We don’t like the need to send in two strings, and we would prefer that the strings be defined by the TextModel (which is the class that does the actual insert), not in the Form code. So we posit a new way of writing the code:

      insertPre = new NotepadMenuItem (
        "Insert &Pre",
        new EventHandler(MenuInsertTags),

Tags is just an enumeration that gives a unique value to every kind of insert, and inside the constructor for the NotepadMenuItem we look that up to find the strings we need. So we have eliminated a little more duplication, and we have moved some responsibility to the class that should have it. But we still have duplicated code:

      insertSection = new NotepadMenuItem (
        "Insert &Section",
        new EventHandler(MenuInsertTags),

      insertPre = new NotepadMenuItem (
        "Insert &Pre",
        new EventHandler(MenuInsertTags),
        TextModel.Tags.Pre );

      insertUnorderedList = new NotepadMenuItem (
        "Insert &UL",
        new EventHandler(MenuInsertTags),
        TextModel.Tags.UnorderedList );

There’s still too much duplication in the above. Again, the lines are all different but they contain too many characters that are the same. If we have the same patch of code repeated with just a few changes, how do we reduce the duplication? A loop! We should be looping over a data structure that reflects the variability in the above statements.

We build the table:

    private static InsertAction[] insertActions = new InsertAction[] {
      new InsertAction("Insert &Pre", 
        new string[] { "<pre></pre>" }, 
        new string[] { "<pre>" }),
      new InsertAction("Insert &Section", 
        new string[] {"<sect1><title></title>","</sect1>" }, 
        new string[] {"<sect1><title>" }),
      new InsertAction("Insert &UL", 
        new string[] {"<UL>","<LI></LI>","</UL>"}, 
        new string[] {"<UL>", "<LI>" }),
      new InsertAction("Insert &OL", 
        new string[] {"<OL>","<LI></LI>","</OL>"}, 
        new string[] {"<OL>", "<LI>" })

And we loop over it:

      foreach (InsertAction action in model.InsertActions) {
        insertMenus.Add(new NotepadMenuItem ( 
          new EventHandler(MenuInsertTags),

Guess what! The menu creation is now data driven. To add a new menu item, all we do is add another InsertAction to the array.

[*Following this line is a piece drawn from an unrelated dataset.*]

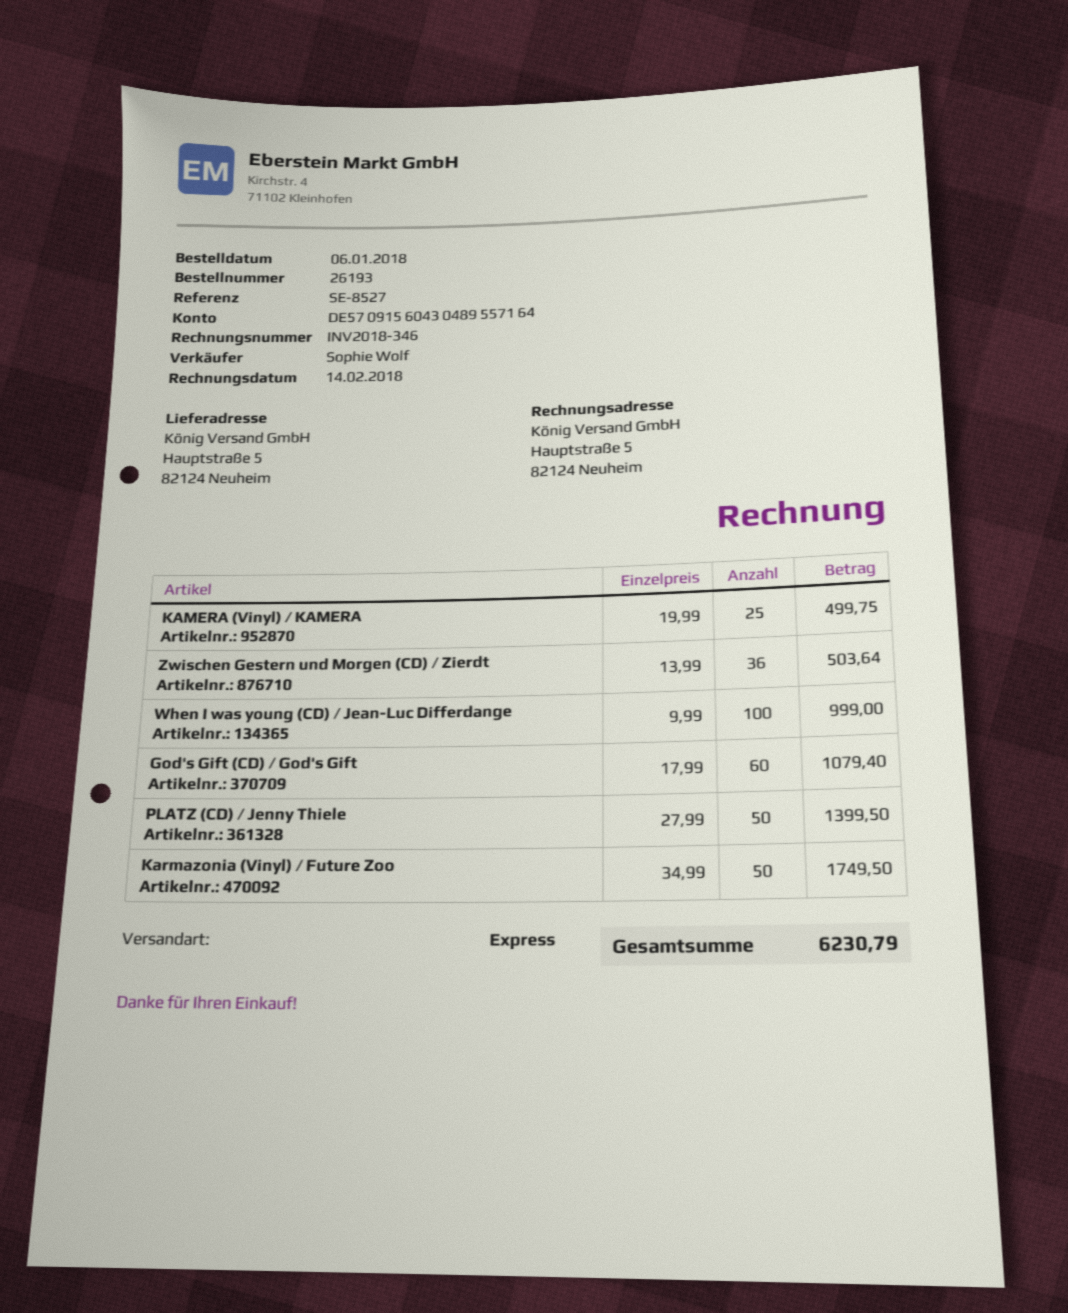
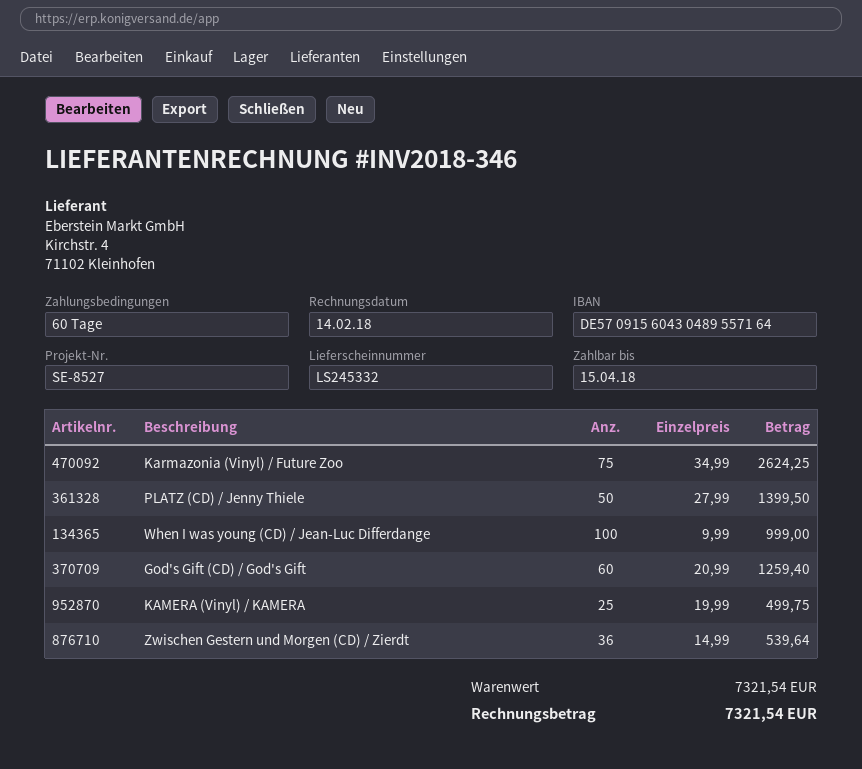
Zwischen Gestern und Morgen (CD) / Zierdt: 36 x 13.99 = 503.64 -> 36 x 14.99 = 539.64
God's Gift (CD) / God's Gift: 60 x 17.99 = 1079.40 -> 60 x 20.99 = 1259.40
Karmazonia (Vinyl) / Future Zoo: 50 x 34.99 = 1749.50 -> 75 x 34.99 = 2624.25
total: 6230.79 -> 7321.54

We could remove more duplication if we cared to. Since all the inputs to the InsertAction creation are strings, we could just create some kind of simple array of strings, and write a method that parses them to make up the inserts. I was satisfied with this much data-driven character, but you might want to push further in your own code.

Table Driven Code and YAGNI are Not Contradictory

The example above shows what will always happen. If table-driven code is a possibility, we know that it will wind up with a loop over a table. If we imagine the loop unrolled, it will produce code like one of the previous versions above: it will produce duplication in the form of the statements, but it will not duplicate many entire lines.

We learn to recognize this kind of duplication as soon as it appears, and we learn to extract it into data. The pattern of code to look for is pretty simple:

Look for code with the same kinds of statements, often in the same order, but where the details of the statements are different.

This kind of code is asking to be simplified by using a data-driven approach.

It turns out that YAGNI doesn’t prohibit data-driven code at all. YAGNI plus the rules of simplicity will in fact require data-driven code, if only we pay attention.